Für die "graue Liste" gilt: Eine Gefährdung ist wahrscheinlich, die Art muss weiter beobachtet werden. Auf der weißen Liste landen alle Arten, von denen bislang keine Gefahr ausgeht. Die Einordnung für landlebende Wirbeltiere und einen Großteil der Pflanzen soll bis Herbst fertig sein.
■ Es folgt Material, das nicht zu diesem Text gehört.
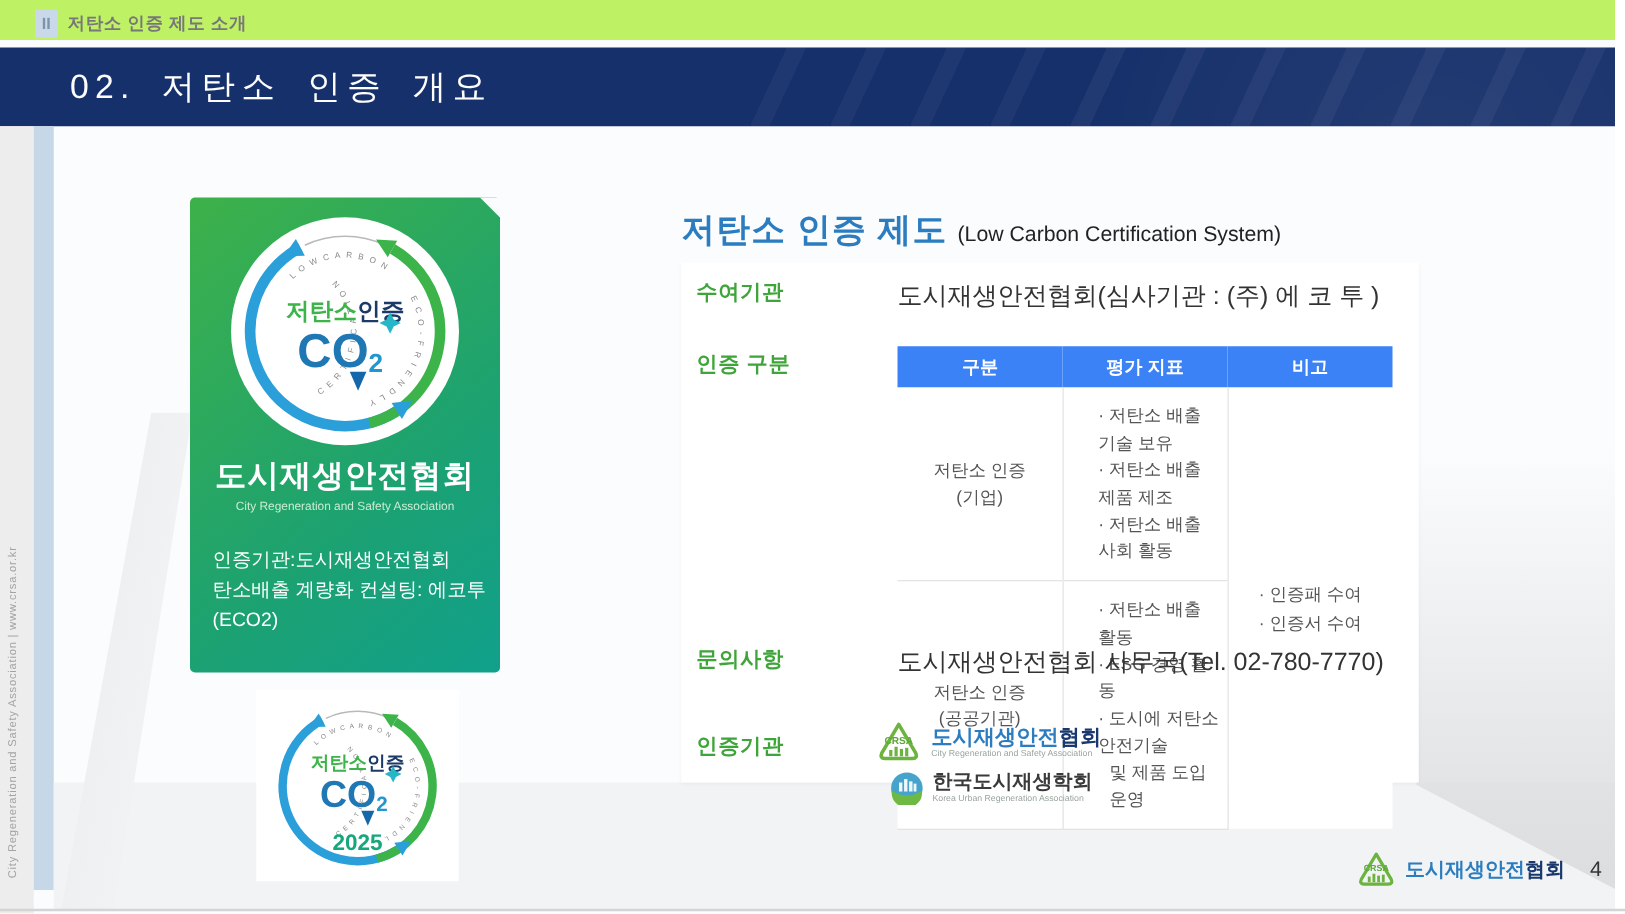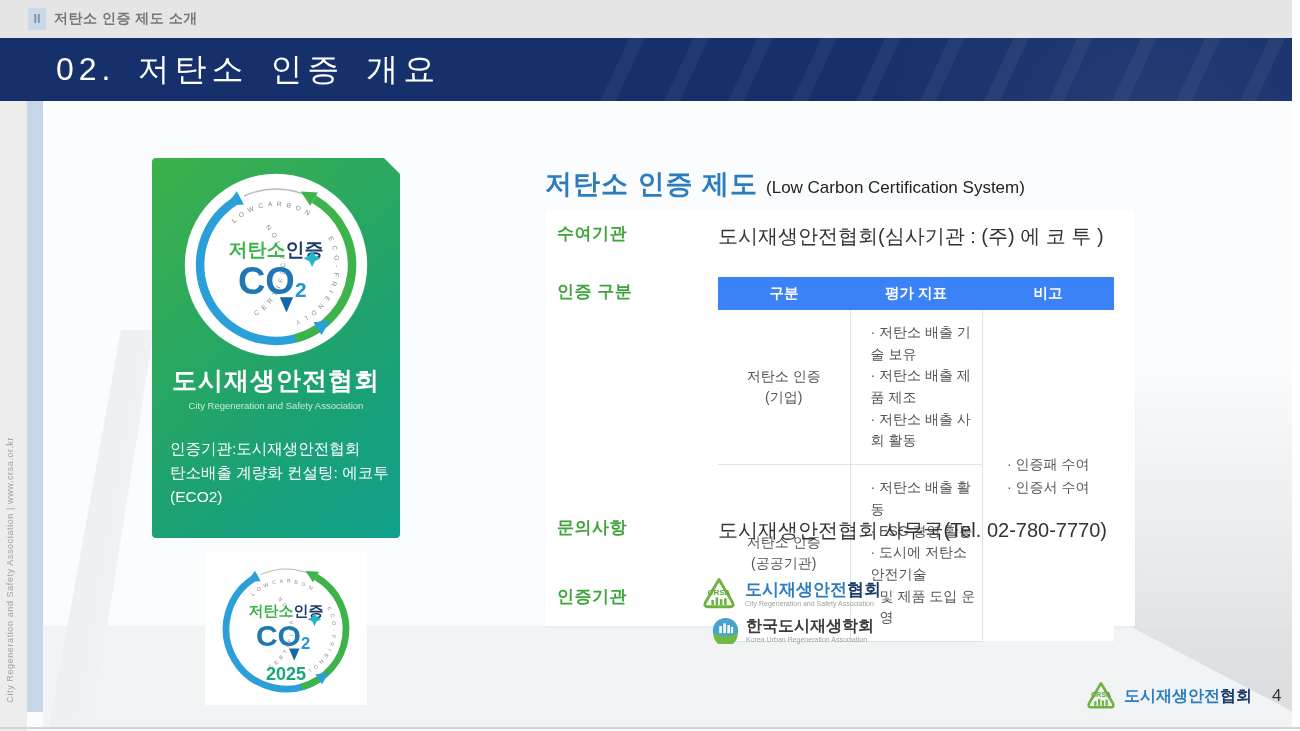"II" .topbar { background: #e5e5e5 -> #bef264; height: 38px -> 32px }
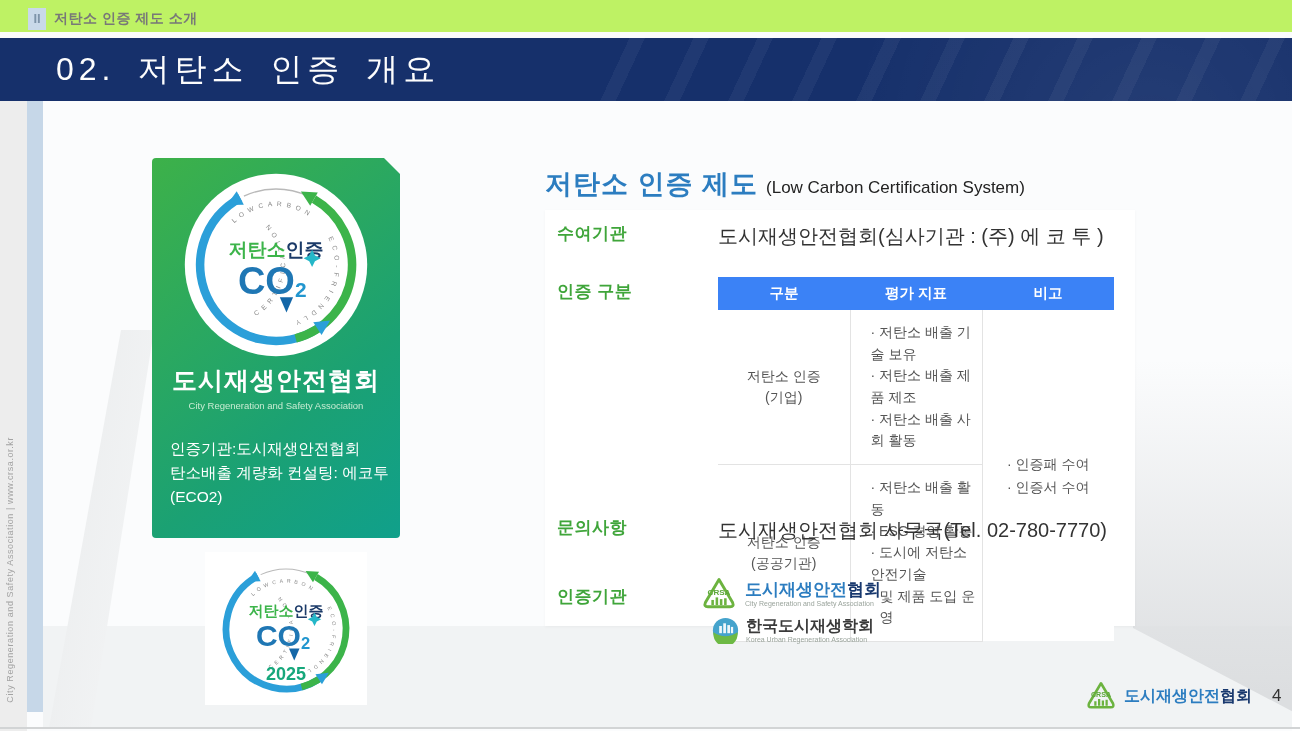"02. 저탄소 인증 개요" .header h1 { font-size: 32px -> 27px }
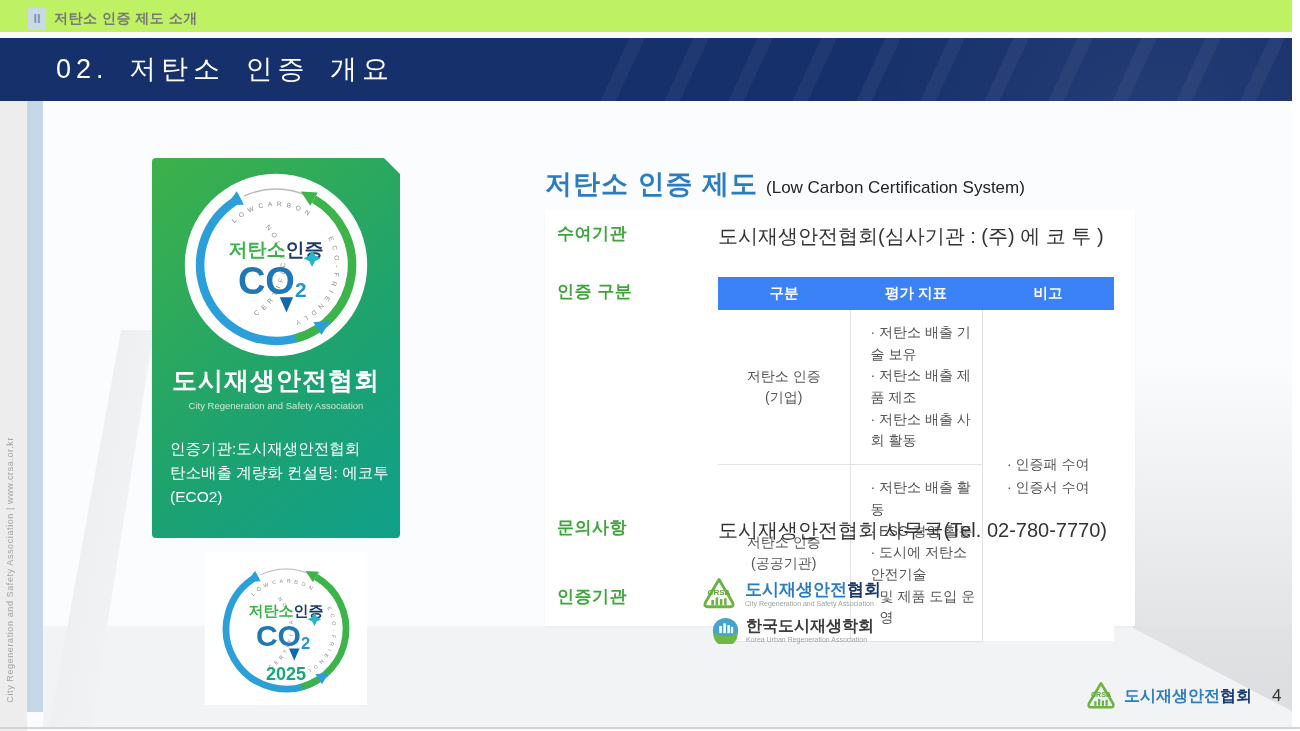"· 저탄소 배출 기술 보유" .ctable .items { padding-left: 20px -> 28px }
Beim Halsbandsittich sei es denkbar, dass er sich in Auenwäldern ausbreitet und dort Höhlenbrüter bedroht, sagen die Experten des Bundesamtes. "Als mögliche Maßnahme käme hier vor allem Vergrämen in Betracht. Ei-Entnahme, Vergiftung oder Abschuss wären wahrscheinlich nicht praktikabel."

Neben dem Biologen Braun, der die Sittiche nicht auf die graue Liste setzen würde, ist sich auch der Wiesbadener Papageien-Experte Detlev Franz sicher: "Ich denke, beim Halsbandsittich wird keine Gefährdung rauskommen." Parkanlagen seien ohnehin kein natürlicher Lebensraum. Eine Konkurrenz um Höhlen etwa mit Hohltauben, Dohlen und Fledermäusen kann Franz nach seiner Untersuchung nicht erkennen. Die Ansprüche seien viel zu unterschiedlich.